To be happy we need more money, or time, or friends; less work or different work. For some this means striving to have a bucket-list lifestyle; travel, restaurants, exciting or novel experiences, especially ones that can be captured on your camera, or spoken about at dinner. 'Happy' might also conjure up being socially active, having friends and going to parties, being 'popular'. Not everyone can stretch to foreign holidays and glamorous meals out, but if you did have that unattainable disposable income, would you be happy?
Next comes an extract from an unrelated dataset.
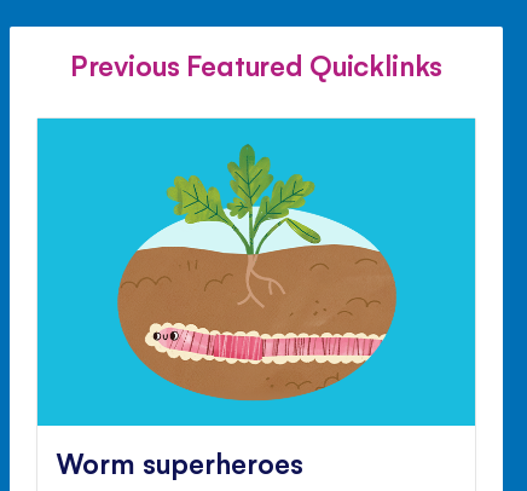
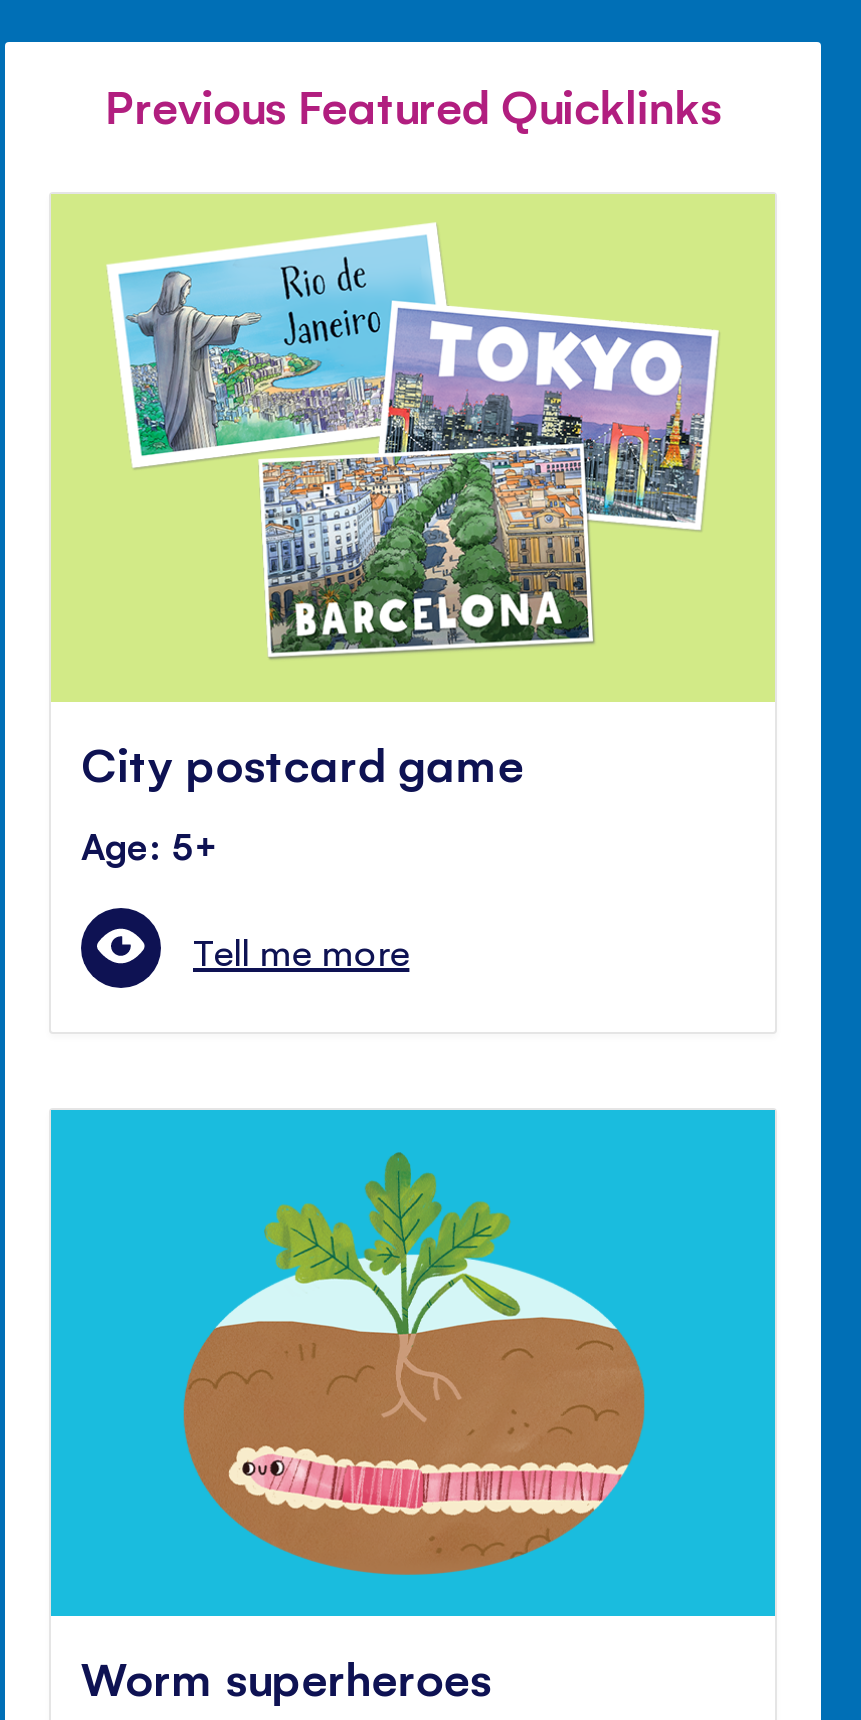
none -> [49,192,777,974] [image] | City postcard game | Age: 5+ | Tell me more
none -> [79,906,163,990] [image]

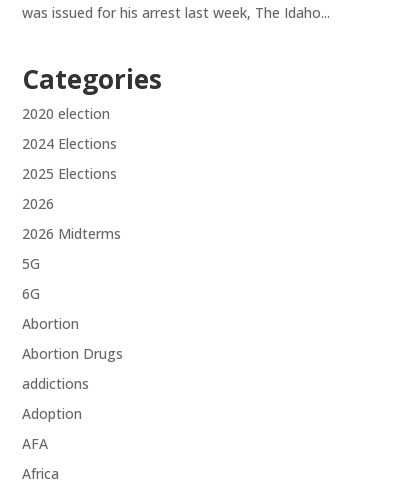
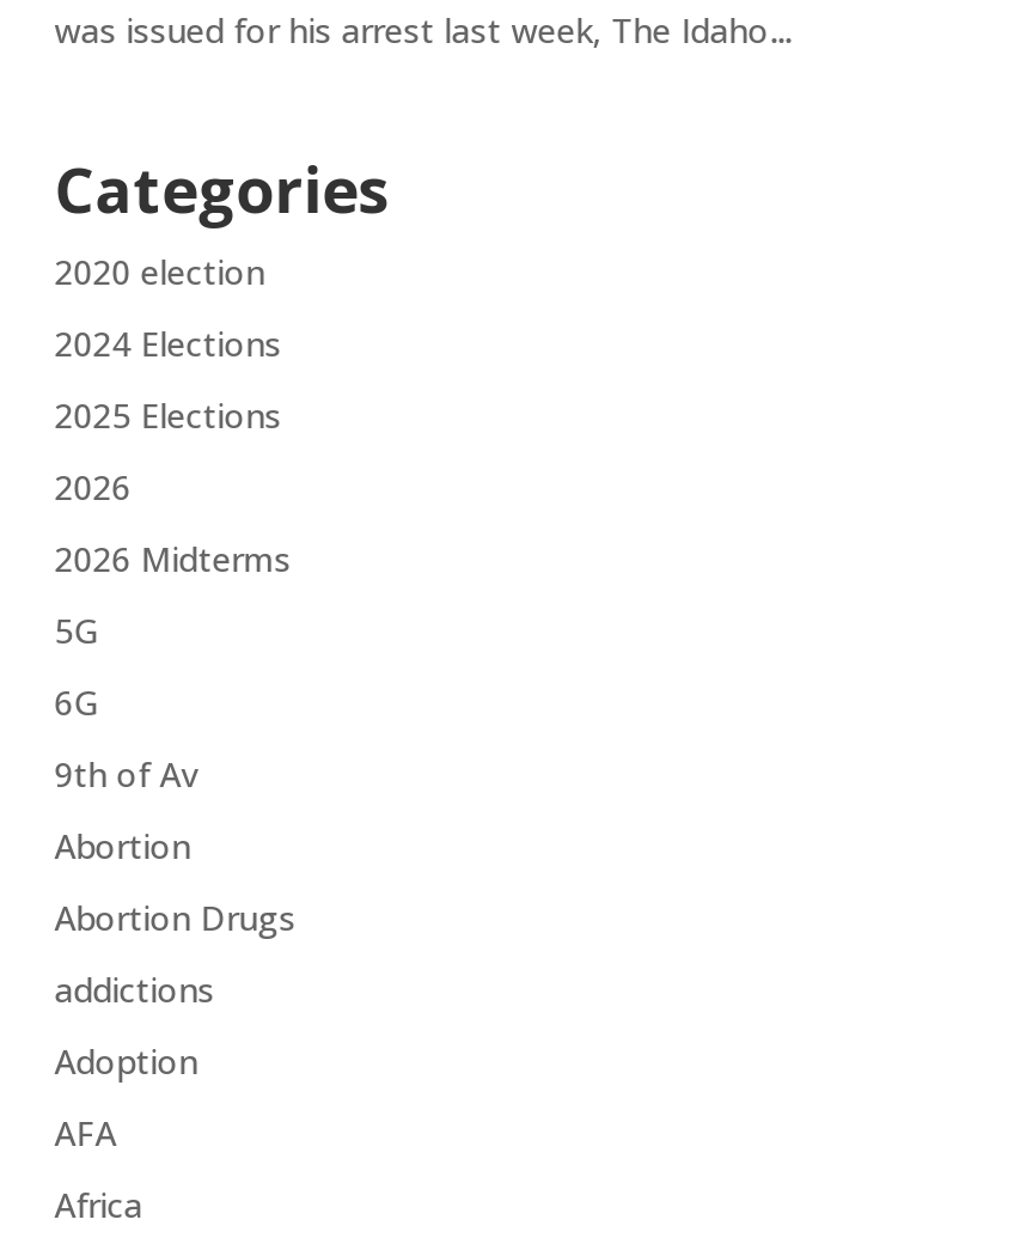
none -> [55,751,198,796] 9th of Av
It can make you feel such a failure if your life doesn't match up to your friends, family, people in books and films or virtual strangers online. It can make you resent those people and bring out a restless competitiveness in you. Even leaving aside the question we are all familiar with, that what people show of their lives isn't a true representation of their lives, another question remains - does doing that stuff make them really feel good? Would it make us feel good? What does make you feel good and is feeling good the same as being happy?
Often these things aren't as straightforward as they might seem. For example, the dream holiday that you look forward to all year seems so often to be a source of stress rather than the bliss you'd imagined. The party you were so excited about left you feeling lonely and flat and longing for your bed, a special day out with your partner is full of tension; yet these are all typical photo opportunities for the “#happy post”. They should have made you happy, surely?
A richer life
Perhaps we need to question the very idea of happiness and instead focus on things like fun, growth, satisfaction, challenge, self-acceptance, contentment, connection. Most people can understand and identify each of these feelings and where they come from in their lives. Using these ideas, rather than 'happiness', to quantify and assess your life, can help you work out which areas are working to make you feel good and which areas need change.
For example, you may have too much 'challenge' if you're job is demanding or you have a new baby to care for. You may also be lacking in 'fun' because there is less time for hobbies and socialising. Yet someone like this could have plenty of 'satisfaction' and 'connection' through their professional or caring role. Each person will be different and need different amounts from each area. Once you have recognised the imbalance in your life, you can start to address it.
That party you didn't enjoy? Maybe it was because there was a lack of 'connection' with your friends or family. Most people long for relationships with more connection but this can be confused with wanting more friends when in fact the best times are when you really 'connect' with the friends you have. This might be through sharing your vulnerabilities or having experienced something difficult or funny together.
Figuring out which areas of your life aren't giving you what you need can be complicated and confusing on your own. Working with an experienced therapist is helpful as it allows you space to really unpack and think through each aspect of your life, your work, relationships and home life. Things that other people seem to enjoy might not be what you need or want but it can be hard to see through the glossy sheen of “#livingmybestlife, #happy”.
It may not be possible or desirable to make changes right away, but counselling could help you plan ways to gradually build-in more of the things that really make you feel good in your life and let go of the unhelpful striving for an idea of happiness that's always just out of reach.